## DATA SHOWN
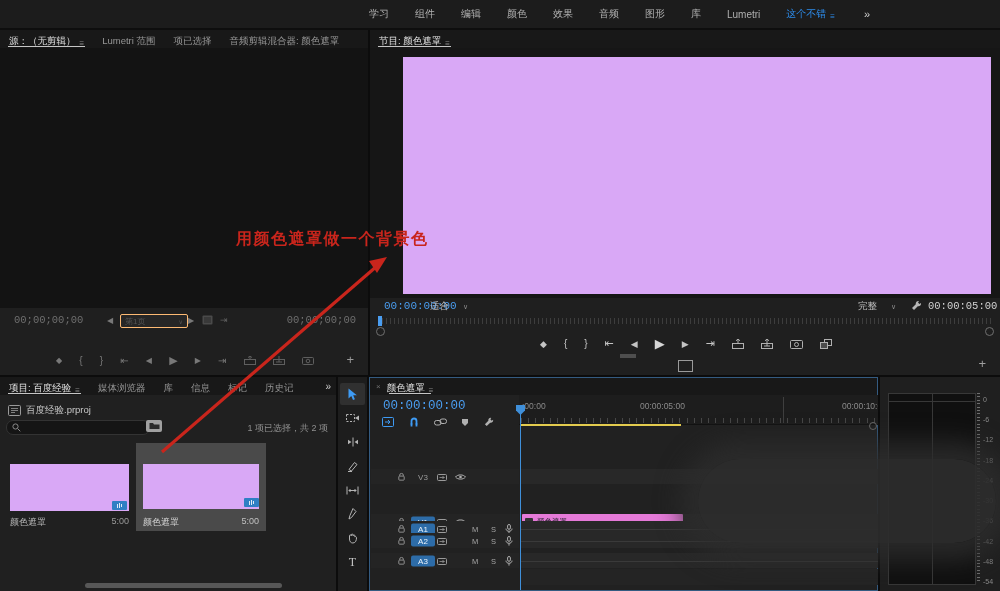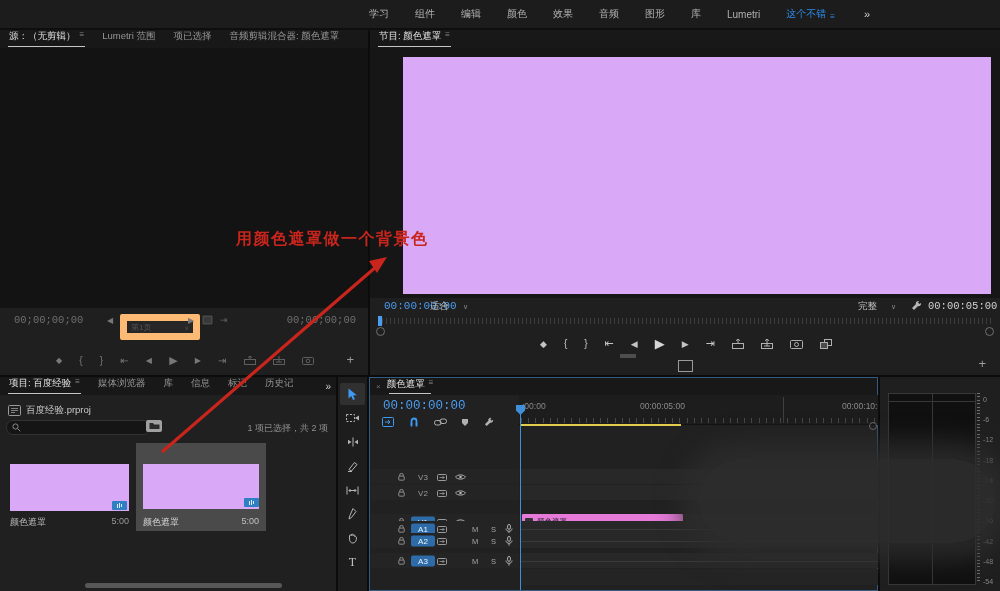--- a/index.html
+++ b/index.html
@@ -2,21 +2,21 @@
 <html><head>
 <meta charset="utf-8">
 <style>
   html,body{margin:0;padding:0}
   body{width:1000px;height:591px;background:#0c0c0c;overflow:hidden;position:relative;
        font-family:"Liberation Sans",sans-serif;color:#b5b5b5;}
   .abs{position:absolute}
   .panel{position:absolute;background:#1f1f1f}
   .tabbar{position:absolute;left:0;right:0;top:0;height:18px;background:#181818;display:flex;
           align-items:center;font-size:9.5px;color:#969696;white-space:nowrap;overflow:hidden}
-  .tab{padding:0 9px;position:relative;height:100%;display:flex;align-items:flex-start;gap:4px}
+  .tab{padding:0 9px;position:relative;height:100%;display:flex;align-items:flex-end;gap:4px}
   .tab.active{color:#e0e0e0}
   .tab.active::after{content:"";position:absolute;left:8px;right:8px;bottom:1px;height:1px;background:#c6c6c6}
   .menu-glyph{font-size:8px;color:#8a8a8a}
   .mono{font-family:Liberation Mono, monospace}
   .tc-blue{color:#4a9df0}
   .icon{display:inline-flex;align-items:center;justify-content:center;line-height:1}
   .ws-item{padding:0 13px;font-size:10px;color:#b0b0b0;display:flex;align-items:flex-end;gap:4px}
   .ws-item.active{color:#2d8ceb}
   
   .trow{position:absolute;left:1px;width:507px}
@@ -88,21 +88,21 @@
         <span>项已选择</span>
       </span>
     <span class="tab">
         <span>音频剪辑混合器: 颜色遮罩</span>
       </span>
   </div>
   <div class="abs" style="left:0;top:18px;width:368px;height:260px;background:#131313"></div>
 
   <span class="abs mono" style="left:14px;top:284px;font-size:10.5px;color:#6f6f6f">00;00;00;00</span>
   <span class="abs dimglyph" style="left:107px;top:286px;font-size:8px">◀</span>
-  <div class="abs" style="left:120px;top:284px;width:58px;height:12px;background:#262626;border:7px solid #fdba74;border-radius:2px;
+  <div class="abs" style="left:120px;top:284px;width:58px;height:12px;background:#262626;border:1px solid #fdba74;border-radius:2px;
               display:flex;align-items:center;justify-content:space-between;padding:0 4px">
     <span style="font-size:8px;color:#555">第1页</span>
     <span style="font-size:6px;color:#555">∨</span>
   </div>
   <span class="abs dimglyph" style="left:188px;top:286px;font-size:8px">▶</span>
   <span class="abs icon" style="left:202px;top:285px">
     <svg width="11" height="10" viewBox="0 0 11 10">
         <rect x="0.5" y="0.5" width="10" height="9" rx="1" fill="#4a4a4a"></rect>
         <path d="M2 3h7M2 5h7M2 7h7" stroke="#222" stroke-width="0.8"></path>
       </svg>
@@ -399,44 +399,20 @@
       <span class="icon eyepos">
           <svg width="11" height="8">
             <path d="M0.5 4C2.5 1.2 8.5 1.2 10.5 4 8.5 6.8 2.5 6.8 0.5 4z" fill="none" stroke="#b0b0b0"></path>
             <circle cx="5.5" cy="4" r="1.3" fill="#b0b0b0"></circle>
           </svg>
         </span>
     </div>
     <div class="tlane"></div>
   </div>
 
-  <div class="trow" style="top:107px;height:15px">
-    <div class="thead">
-      <span class="icon lockpos">
-          <svg width="9" height="9" viewBox="0 0 10 10">
-            <path d="M3 4V3a2 2 0 0 1 4 0v1" fill="none" stroke="#9a9a9a"></path>
-            <rect x="2" y="4" width="6" height="4.5" rx="0.8" fill="none" stroke="#9a9a9a"></rect>
-          </svg>
-        </span>
-      <span class="tlabel">V2</span>
-      <span class="icon syncpos">
-          <svg width="10" height="8">
-            <rect x="0.5" y="1.5" width="9" height="6" rx="1" fill="none" stroke="#9a9a9a"></rect>
-            <path d="M2.5 4.5h5M5.5 3l1.5 1.5-1.5 1.5" fill="none" stroke="#9a9a9a" stroke-width="0.8"></path>
-          </svg>
-        </span>
-      <span class="icon eyepos">
-          <svg width="11" height="8">
-            <path d="M0.5 4C2.5 1.2 8.5 1.2 10.5 4 8.5 6.8 2.5 6.8 0.5 4z" fill="none" stroke="#b0b0b0"></path>
-            <circle cx="5.5" cy="4" r="1.3" fill="#b0b0b0"></circle>
-          </svg>
-        </span>
-    </div>
-    <div class="tlane"></div>
-  </div>
 
   <div class="trow" style="top:136px;height:16px">
     <div class="thead">
       <span class="icon lockpos">
           <svg width="9" height="9" viewBox="0 0 10 10">
             <path d="M3 4V3a2 2 0 0 1 4 0v1" fill="none" stroke="#9a9a9a"></path>
             <rect x="2" y="4" width="6" height="4.5" rx="0.8" fill="none" stroke="#9a9a9a"></rect>
           </svg>
         </span>
       <span class="tlabel on">V1</span>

## WHAT IS BEING ASKED
From the entries above, copy every line where the word "viewBox" shows up.

## RESPONSE AREA
     <svg width="11" height="10" viewBox="0 0 11 10">
-          <svg width="9" height="9" viewBox="0 0 10 10">
           <svg width="9" height="9" viewBox="0 0 10 10">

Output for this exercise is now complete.